Prompt >>
Below are records to give again exactly; omit each image they contain.

Extracted data entries:
Content starts

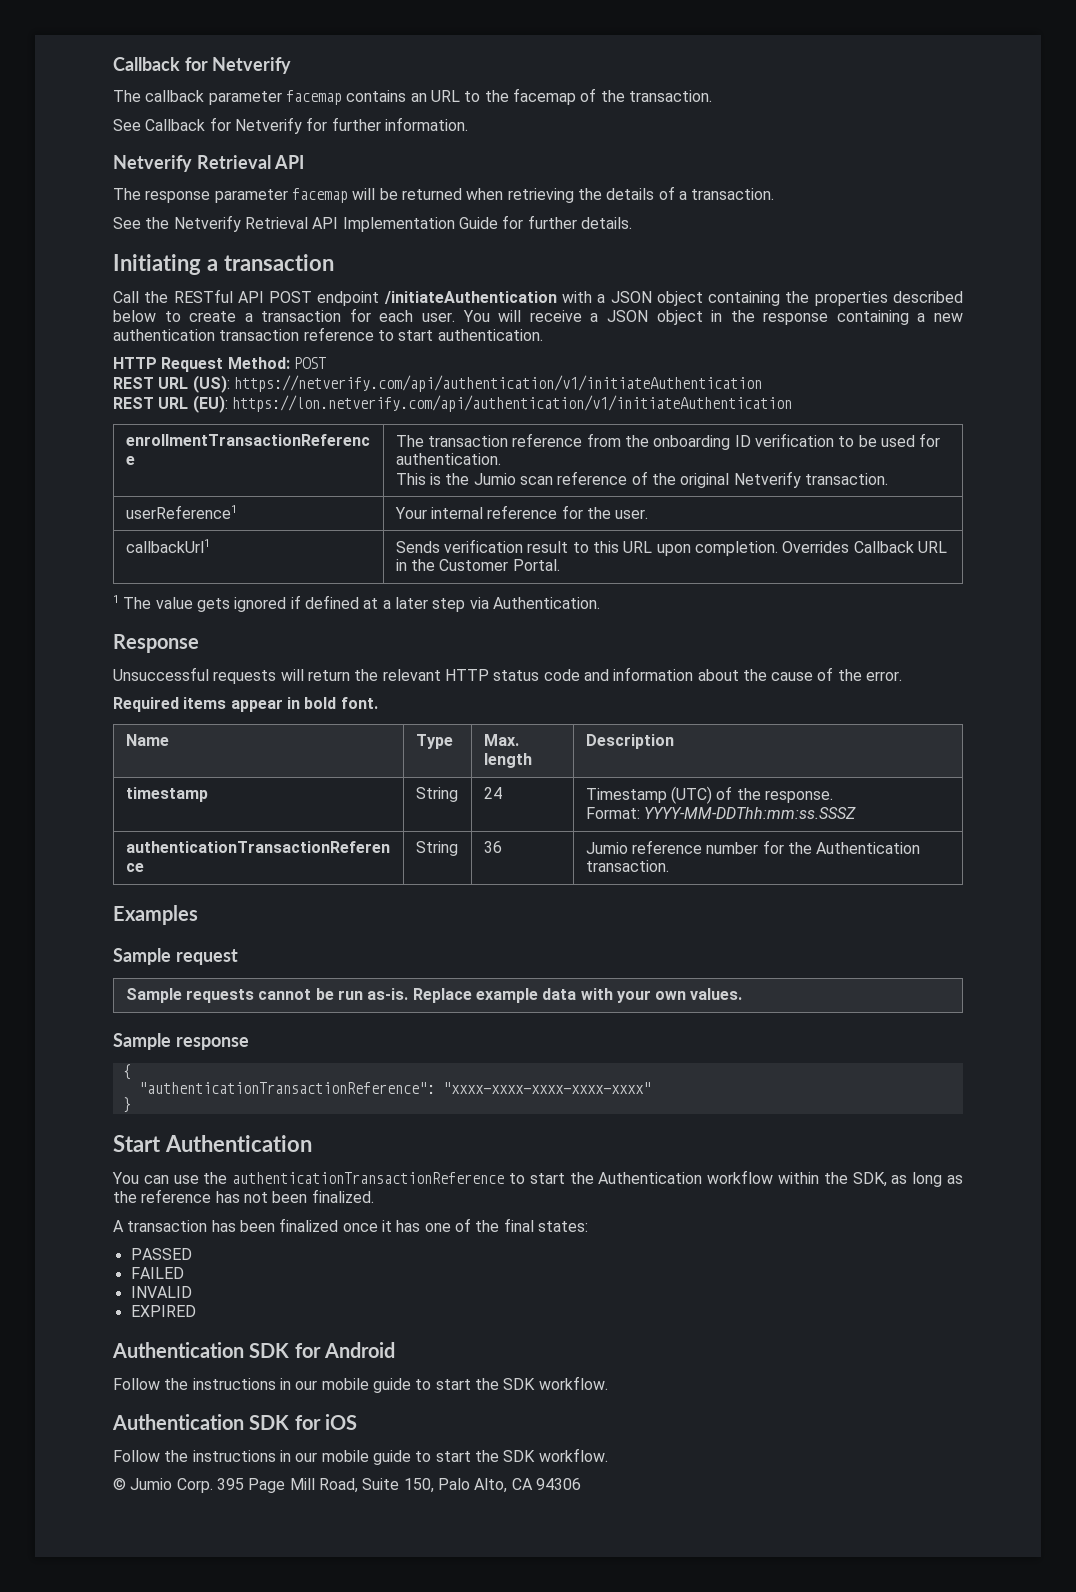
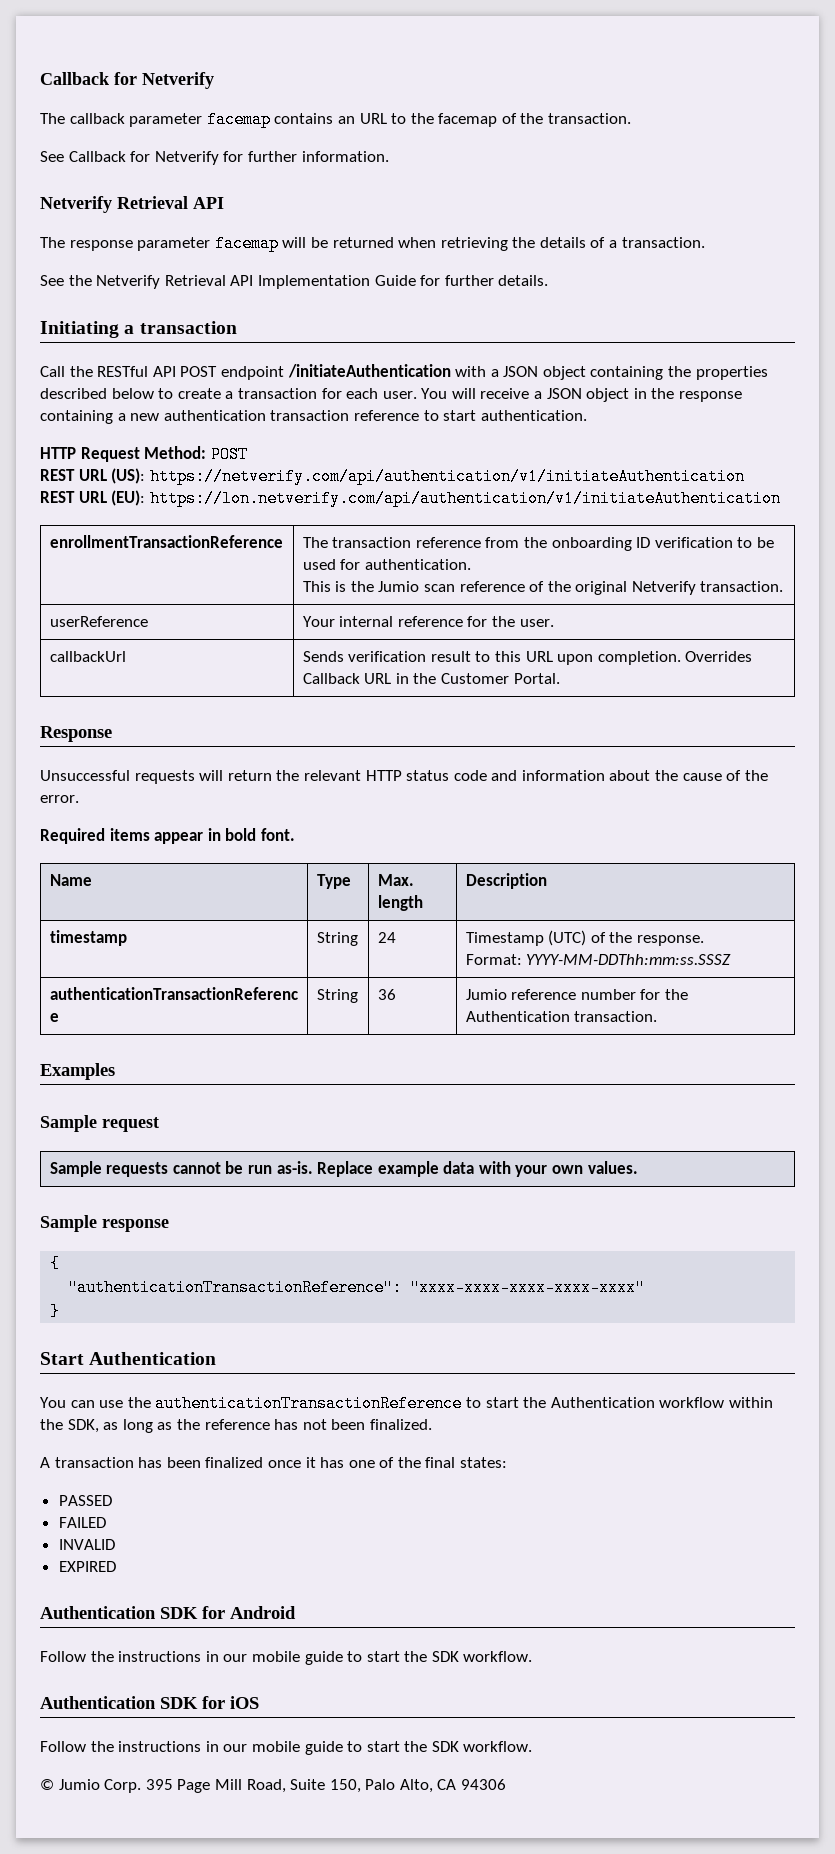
[125,505,237,519] userReference1 -> [49,616,148,627] userReference
[125,539,210,553] callbackUrl1 -> [49,651,126,662] callbackUrl
[113,595,600,612] // 1 The value gets ignored if defined at a later step via Authentication. -> (560, 678) none

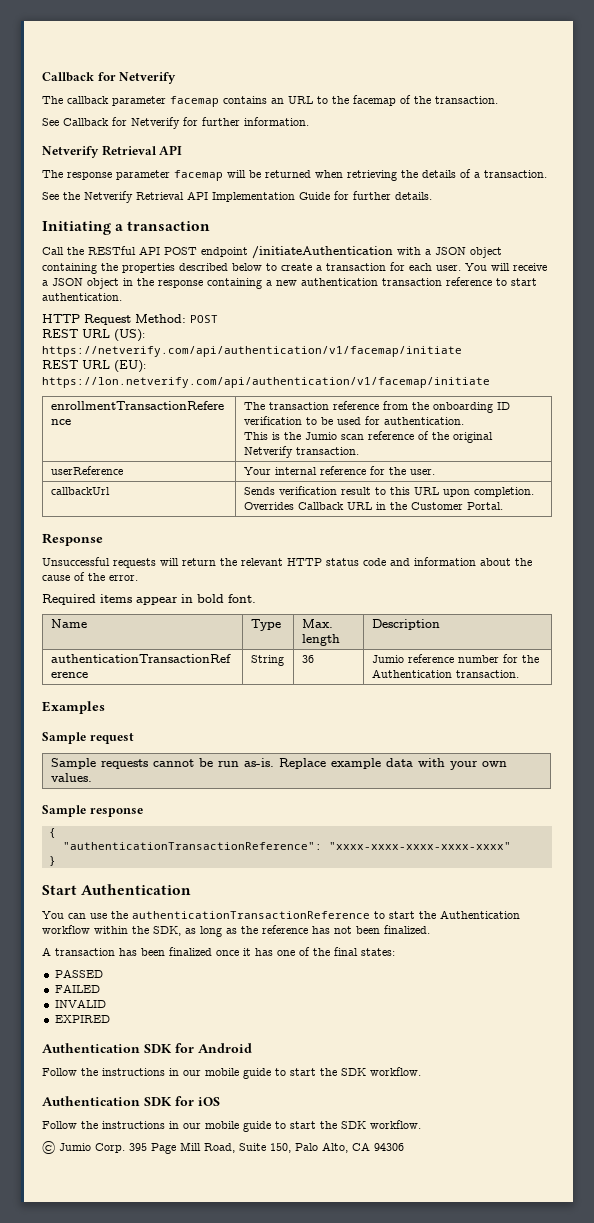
[149,468,745,485] https://netverify.com/api/authentication/v1/initiateAuthentication -> [42,346,462,357] https://netverify.com/api/authentication/v1/facemap/initiate
[149,490,781,507] https://lon.netverify.com/api/authentication/v1/initiateAuthentication -> [42,377,490,388] https://lon.netverify.com/api/authentication/v1/facemap/initiate
[49,930,127,946] [316,932,358,946] [377,932,396,943] [465,930,704,946] [465,954,732,965] // timestamp | String | 24 | Timestamp (UTC) of the response. // Format: YYYY-MM-DDThh:mm:ss.SSSZ -> (440, 624) none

Content ends

Exercise response >>
[125,505,237,519] userReference1 -> [49,616,148,627] userReference
[125,539,210,553] callbackUrl1 -> [49,651,126,662] callbackUrl
[113,595,600,612] // 1 The value gets ignored if defined at a later step via Authentication. -> (560, 678) none

[149,468,745,485] https://netverify.com/api/authentication/v1/initiateAuthentication -> [42,346,462,357] https://netverify.com/api/authentication/v1/facemap/initiate
[149,490,781,507] https://lon.netverify.com/api/authentication/v1/initiateAuthentication -> [42,377,490,388] https://lon.netverify.com/api/authentication/v1/facemap/initiate
[49,930,127,946] [316,932,358,946] [377,932,396,943] [465,930,704,946] [465,954,732,965] // timestamp | String | 24 | Timestamp (UTC) of the response. // Format: YYYY-MM-DDThh:mm:ss.SSSZ -> (440, 624) none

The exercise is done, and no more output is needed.